In a way, professional wrestling makes reference to this. Not only do professional wrestlers have bodies that represent a level of fitness nearly as high as humanly achievable, but the "good" characters, also known as faces do indeed embody the their ability to live up to lofty moral and ethical standards, echoing John Cena's continual reminders that "courage, hustle and respect" should be held in the highest esteem. On the other hand, as seen in the video of Randy Savage's first fight, "heels" who embody the antithesis of faces and their ideals live up to completely different standards. Opponents are not respected, fights are cowardly, and cheap shots are taken at every opportunity.
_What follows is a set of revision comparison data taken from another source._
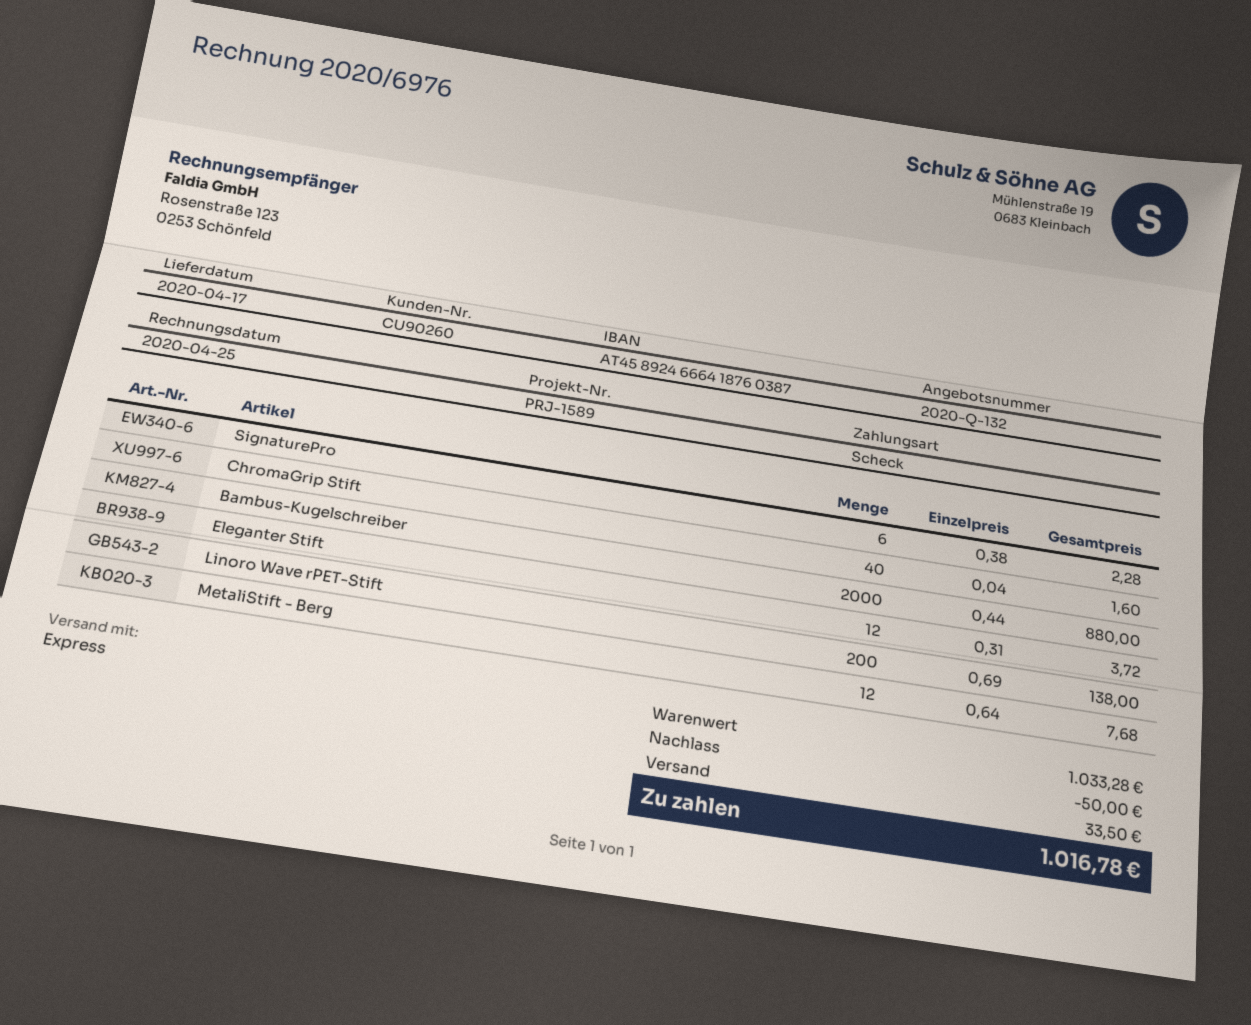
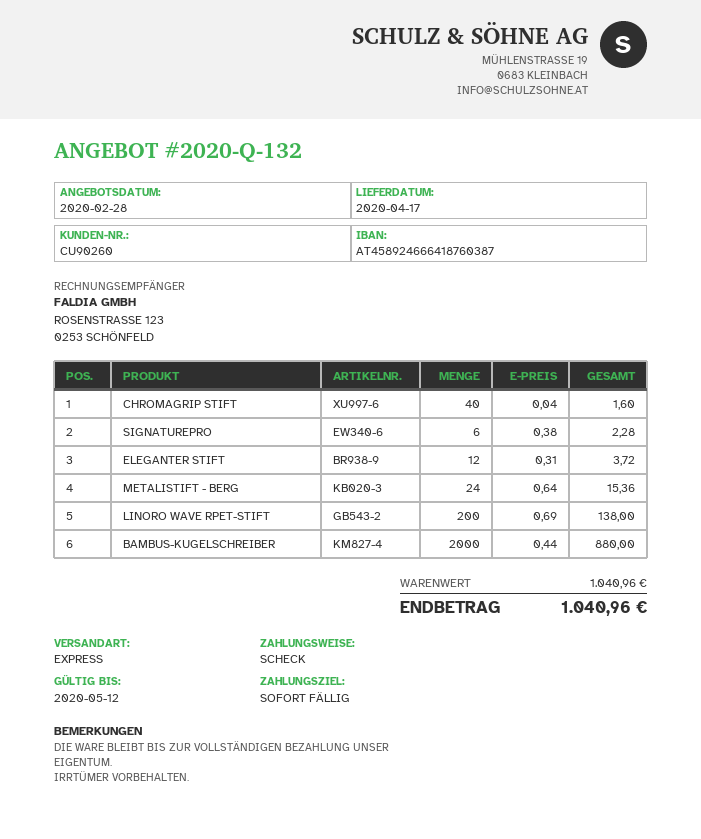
MetaliStift - Berg: 12 x 0.64 = 7.68 -> 24 x 0.64 = 15.36
subtotal: 1033.28 -> 1040.96
discount: 50.00 -> none
shipping: 33.50 -> none
total: 1016.78 -> 1040.96

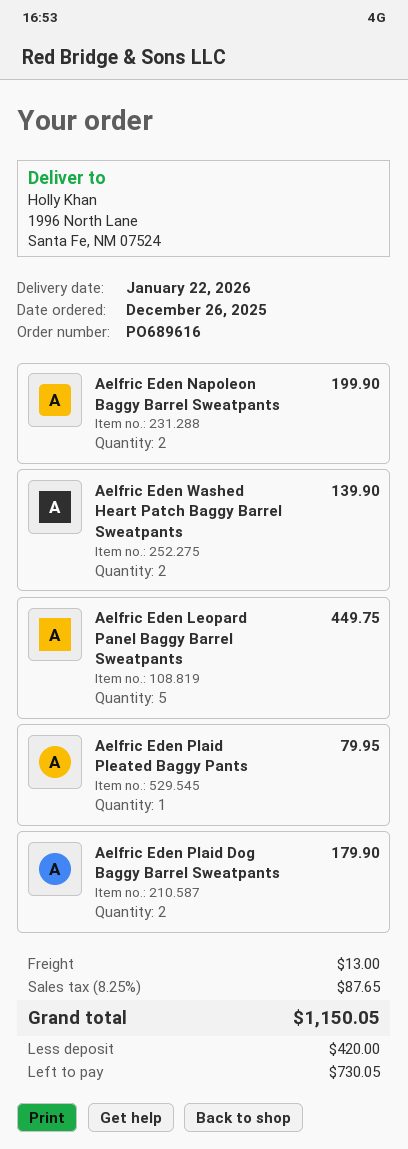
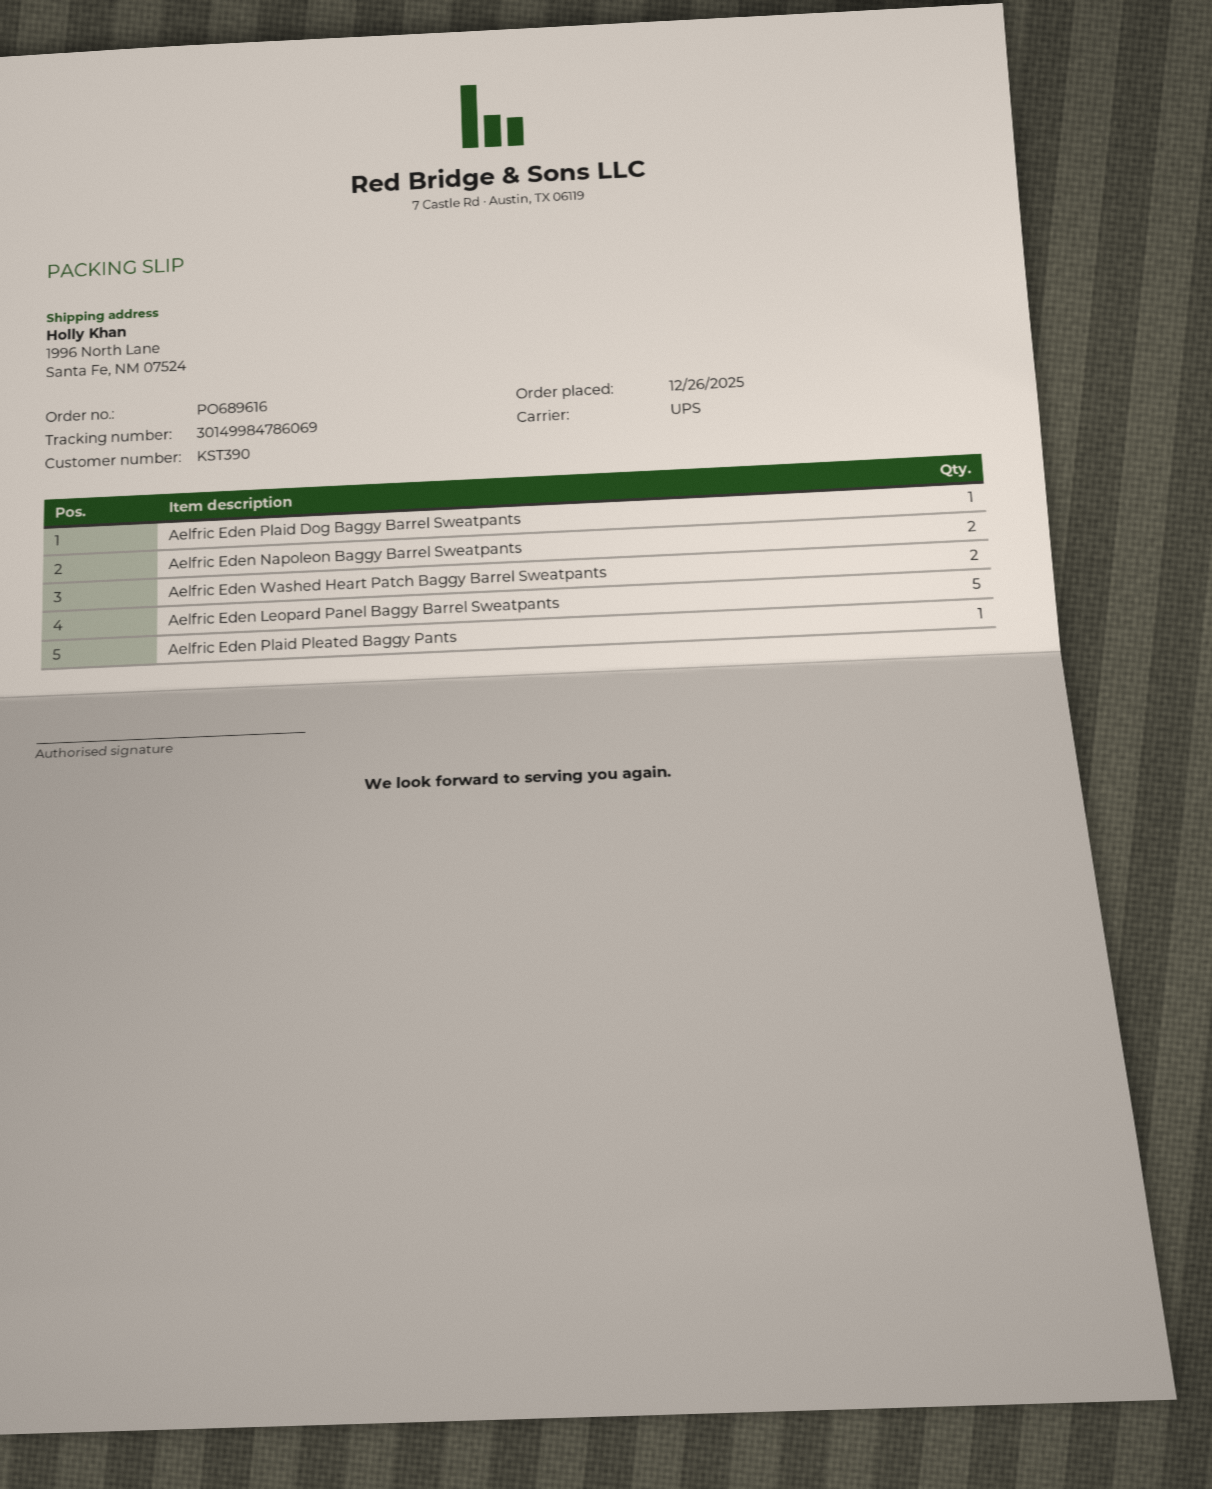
Aelfric Eden Plaid Dog Baggy Barrel Sweatpants: 2 -> 1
This immediately called to mind the antics of professional soccer players today. In the past 10 years, the game has evolved so that players hit the ground even with the slightest touch from the defenders. And perhaps even when the injury was inflicted on the legs, players have a tendency to clutch their faces in an attempt to sell the injury to the referee.
Not only does this make for frustrating stoppages in play where they're unneeded, it also desensitizes officials to actual fouls, endangering the integrity of the game. As an avid soccer fan myself, I find much of this behavior baffling and restating, and deleterious to the quality of the game. While it’s clear that players are simply doing all that they can to win the game, the question is where should we draw the line? If it’s true today as it was in the past-athletes are role models, shouldn't they also be help up to more rigorous moral and ethical jurisdictions?